International globalization, disparities in living conditions, war and conflict are major contributing factors to forced migration. In 2014, the refugee population worldwide was 19.5 million; a 2.9 million increase from 2013 [United Nations High Commissioner for Refugee, 2014]. This international increase is evident within the United Kingdom (UK), and the North East has the highest per capita population of asylum seekers and refugees in England (2,715) in 2015 [British Refugee Council, 2014].

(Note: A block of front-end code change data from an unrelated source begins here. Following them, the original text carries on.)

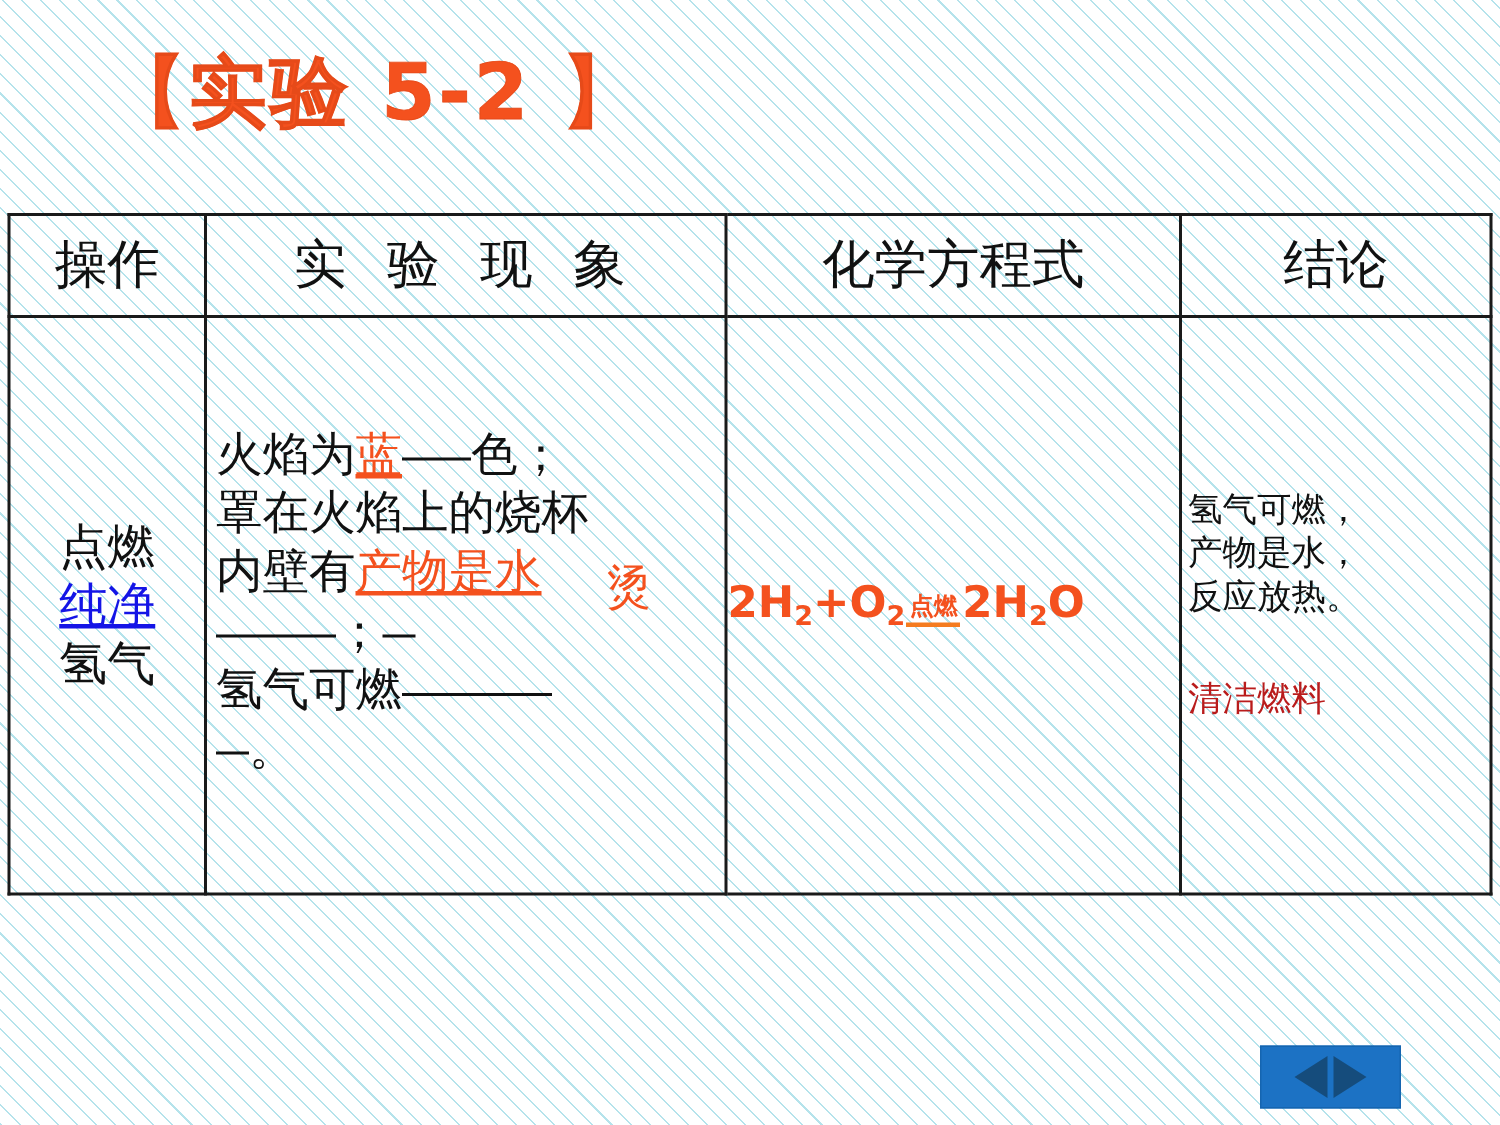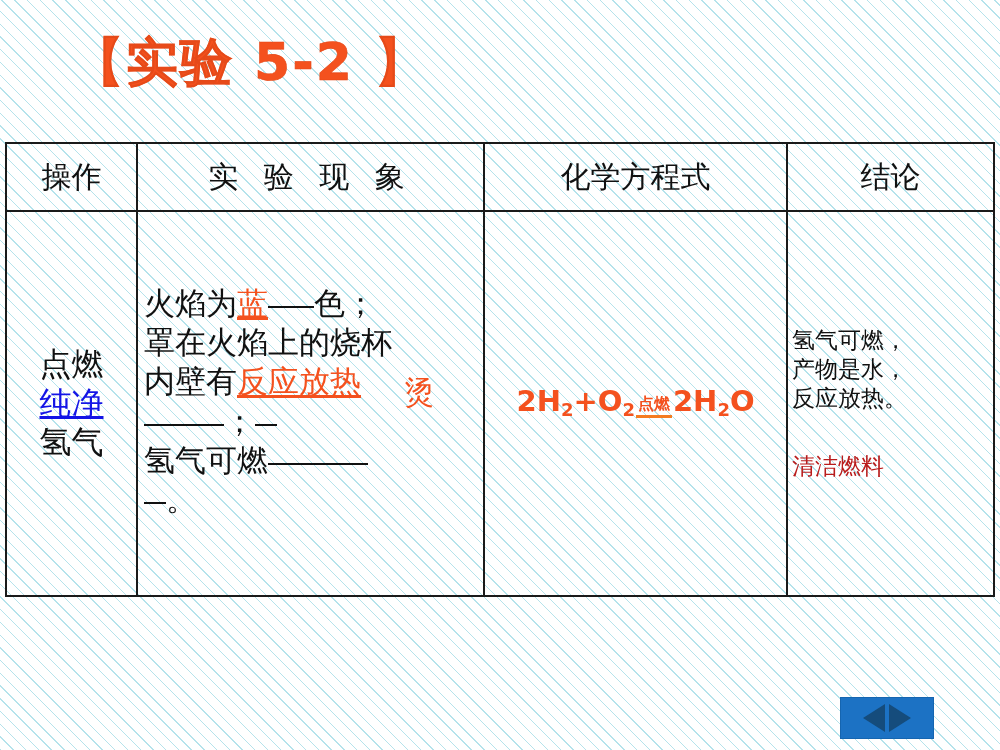--- a/index.html
+++ b/index.html
@@ -63,7 +63,7 @@
     height: 66px;
     text-align: center;
     font-weight: normal;
-    font-size: 30px;
+    font-size: 35px;
     color: #111111;
     font-family: "DejaVu Serif", "Liberation Serif", serif;
   }

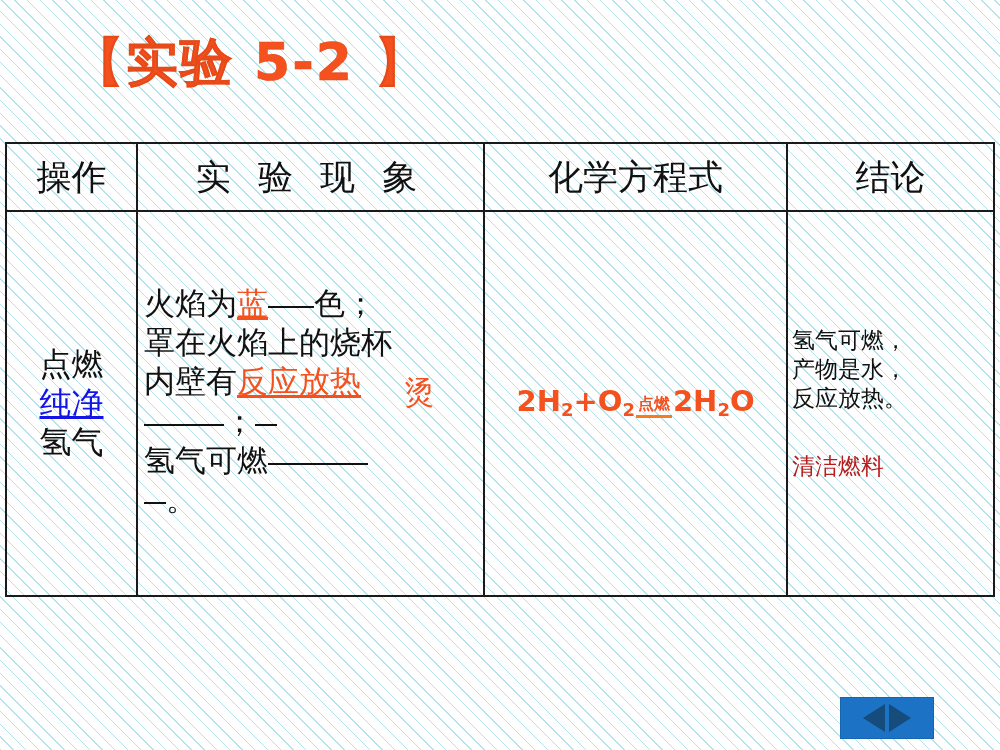--- a/index.html
+++ b/index.html
@@ -227,7 +227,7 @@
 
           <span class="phen-line">罩在火焰上的烧杯</span>
 
-          <span class="phen-line"><span>内壁有</span><span class="orange ul-blank">反应放热</span></span>
+          <span class="phen-line"><span>内壁有</span><span class="orange ul-blank">产物是水</span></span>
 
           <span class="phen-float-tang">烫</span>
 

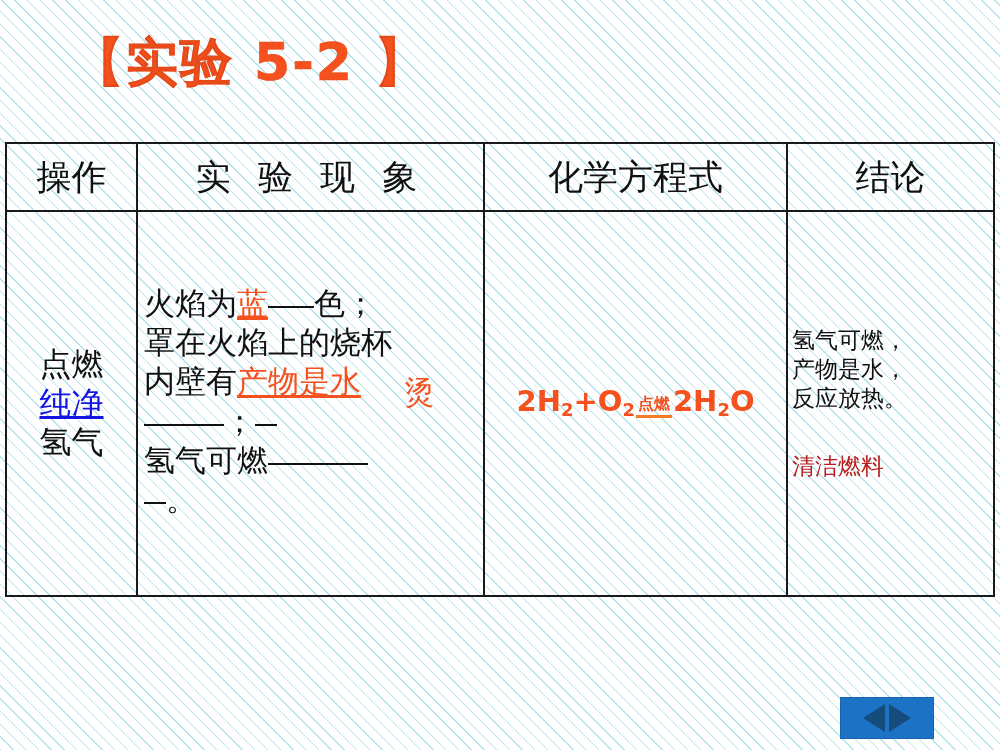--- a/index.html
+++ b/index.html
@@ -122,7 +122,7 @@
   .blank-mid   { display:inline-block; width: 80px; border-bottom: 2px solid #111; vertical-align: 6px; }
 
   
-  .cell-eq { text-align: center; }
+  .cell-eq { }
   .eq {
     display: inline-block;
     font-family: "DejaVu Sans", "Liberation Sans", sans-serif;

Uncertainty among healthcare professionals about eligibility of access to healthcare has resulted in concern that the health needs of this vulnerable population are not being met, particularly during pregnancy [National Institute for Health and Clinical Excellence, 2010], resulting in substantial inequalities in health and healthcare provision. In the ESRC Delivery Plan for 2015/2016, Europe was identified as a research priority area and in particular migration and identity [Economic and Social Research Council Delivery Plan 2015-16].

This research aims to explore inequalities in access to maternity care and pregnancy outcomes among women with asylum seeker or refugee status, using advanced quantitative techniques. It aims to provide new insights into inequalities among this population of vulnerable women, and therefore, contribute to the broader evidence-base of individual and societal impacts of women with asylum and refugee status.